* **Source material**

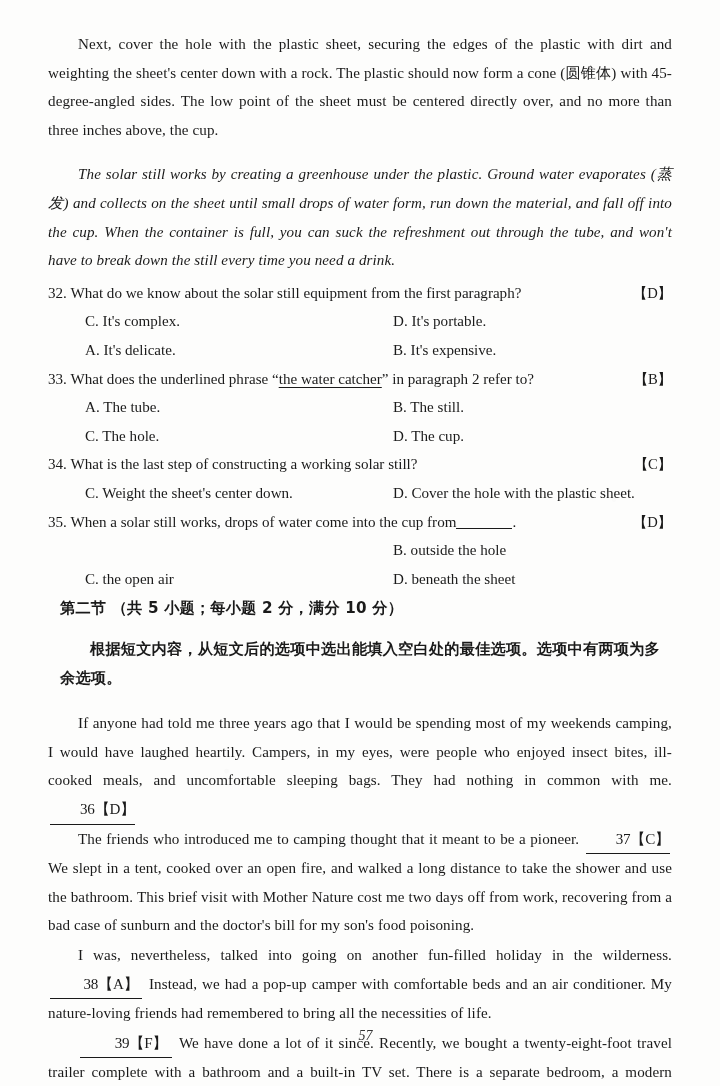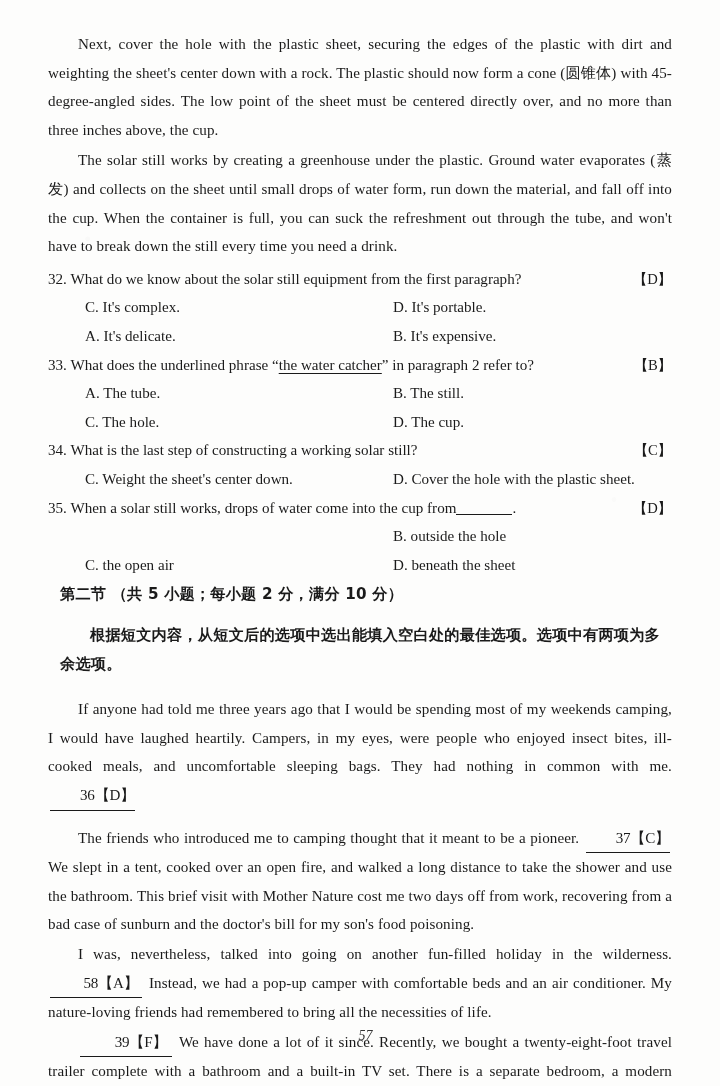--- a/index.html
+++ b/index.html
@@ -140,7 +140,7 @@
 
     <p class="para">Next, cover the hole with the plastic sheet, securing the edges of the plastic with dirt and weighting the sheet's center down with a rock. The plastic should now form a cone (圆锥体) with 45-degree-angled sides. The low point of the sheet must be centered directly over, and no more than three inches above, the cup.</p>
 
-    <p class="para" style="margin-top:2px;">The solar still works by creating a greenhouse under the plastic. Ground water evaporates (蒸发) and collects on the sheet until small drops of water form, run down the material, and fall off into the cup. When the container is full, you can suck the refreshment out through the tube, and won't have to break down the still every time you need a drink.</p>
+    <p class="para" style="margin-top:16px;font-style:italic;">The solar still works by creating a greenhouse under the plastic. Ground water evaporates (蒸发) and collects on the sheet until small drops of water form, run down the material, and fall off into the cup. When the container is full, you can suck the refreshment out through the tube, and won't have to break down the still every time you need a drink.</p>
 
     <div class="sp-4"></div>
 

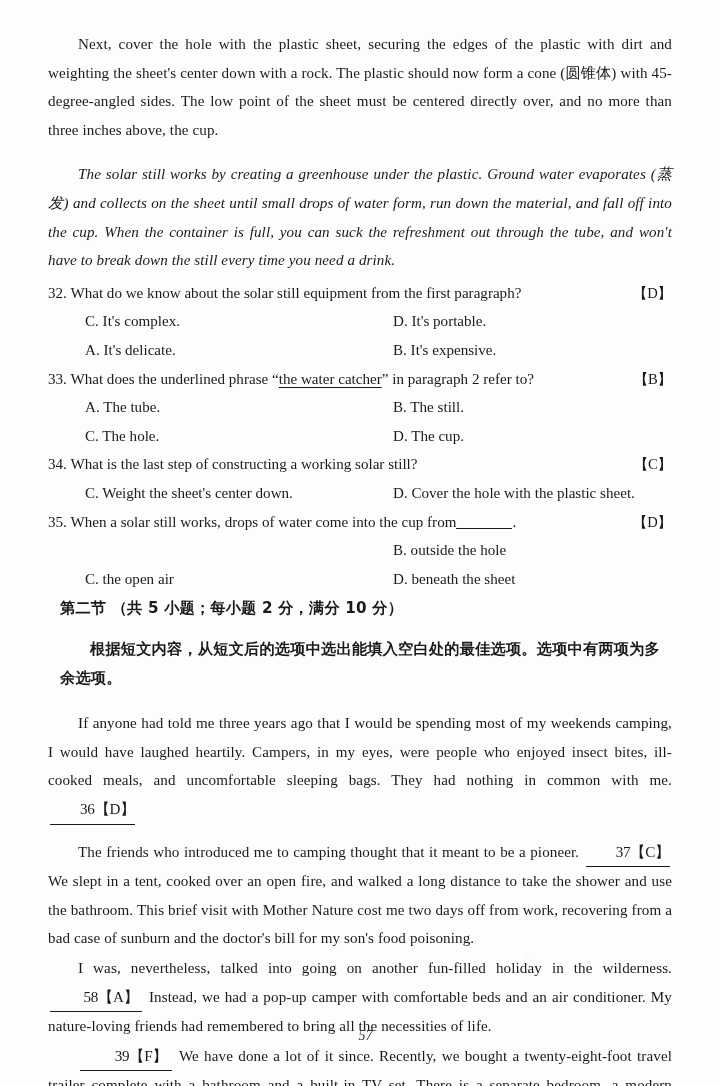--- a/index.html
+++ b/index.html
@@ -206,7 +206,7 @@
       <span class="gapnum tight">36【D】</span>
     </p>
 
-    <p class="para" style="margin-top:13px;">
+    <p class="para" style="margin-top:0;">
       <span>The friends who introduced me to camping thought that it meant to be a pioneer.</span>
       <span class="gapnum tight">37【C】</span>
       <span>We slept in a tent, cooked over an open fire, and walked a long distance to take the shower and use the bathroom. This brief visit with Mother Nature cost me two days off from work, recovering from a bad case of sunburn and the doctor's bill for my son's food poisoning.</span>

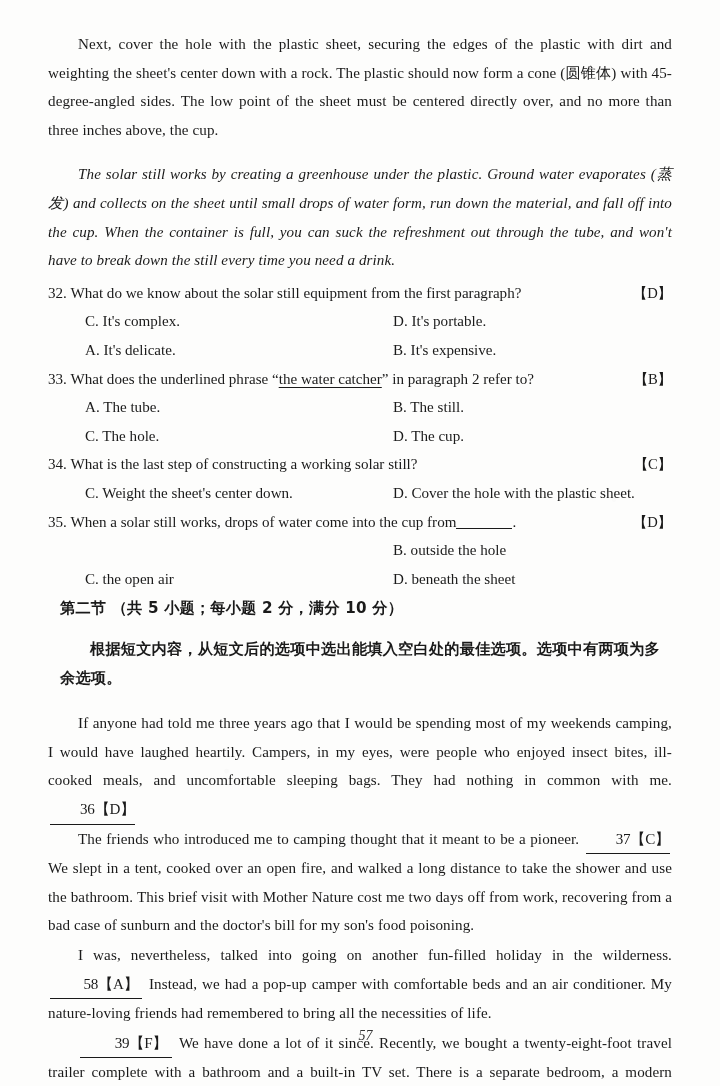--- a/index.html
+++ b/index.html
@@ -214,7 +214,7 @@
 
     <p class="para" style="margin-top:1px;">
       <span>I was, nevertheless, talked into going on another fun-filled holiday in the wilderness.</span>
-      <span class="gapnum">58【A】</span>
+      <span class="gapnum">38【A】</span>
       <span>Instead, we had a pop-up camper with comfortable beds and an air conditioner. My nature-loving friends had remembered to bring all the necessities of life.</span>
     </p>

* **Exercise details**
Search the records above for the string "tight". Report each line that has it.

* **Worked solution**
       <span class="gapnum tight">36【D】</span>
       <span class="gapnum tight">37【C】</span>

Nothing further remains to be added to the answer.